** Data to examine follows **
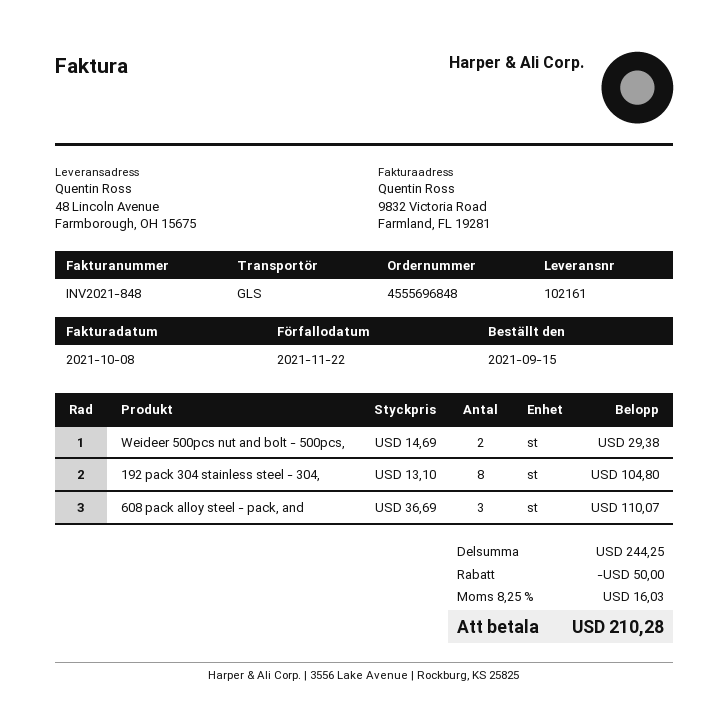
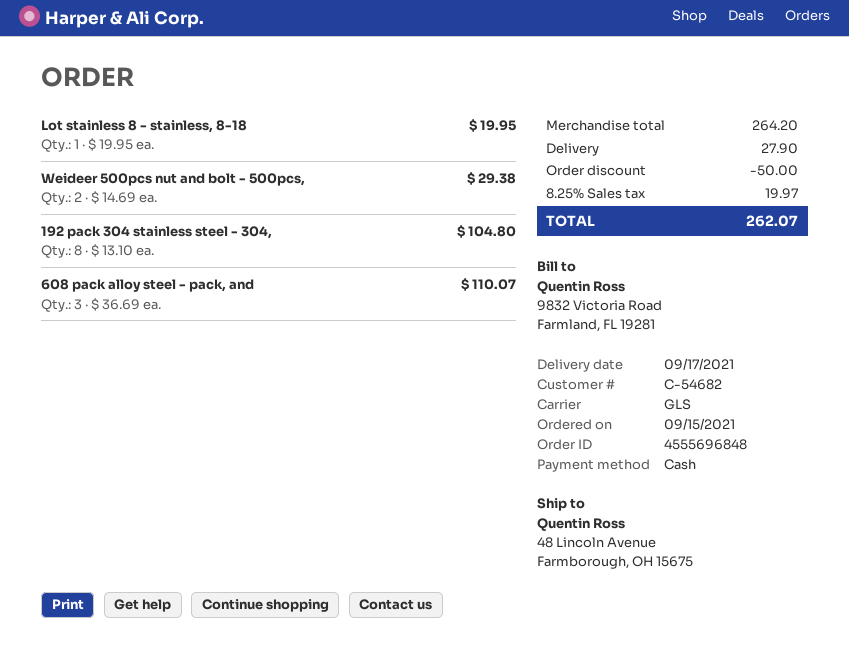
Lot stainless 8 - stainless, 8-18: none -> 1 x 19.95 = 19.95
subtotal: 244.25 -> 264.20
shipping: none -> 27.90
tax: 8.25% = 16.03 -> 8.25% = 19.97
total: 210.28 -> 262.07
** End of Data to examine **
> **Exercise**: Begin with the line that contains "shipping: none -> 27.90" and set down each line exactly until the records above end, including the final line.

> **Solved exercise**:
shipping: none -> 27.90
tax: 8.25% = 16.03 -> 8.25% = 19.97
total: 210.28 -> 262.07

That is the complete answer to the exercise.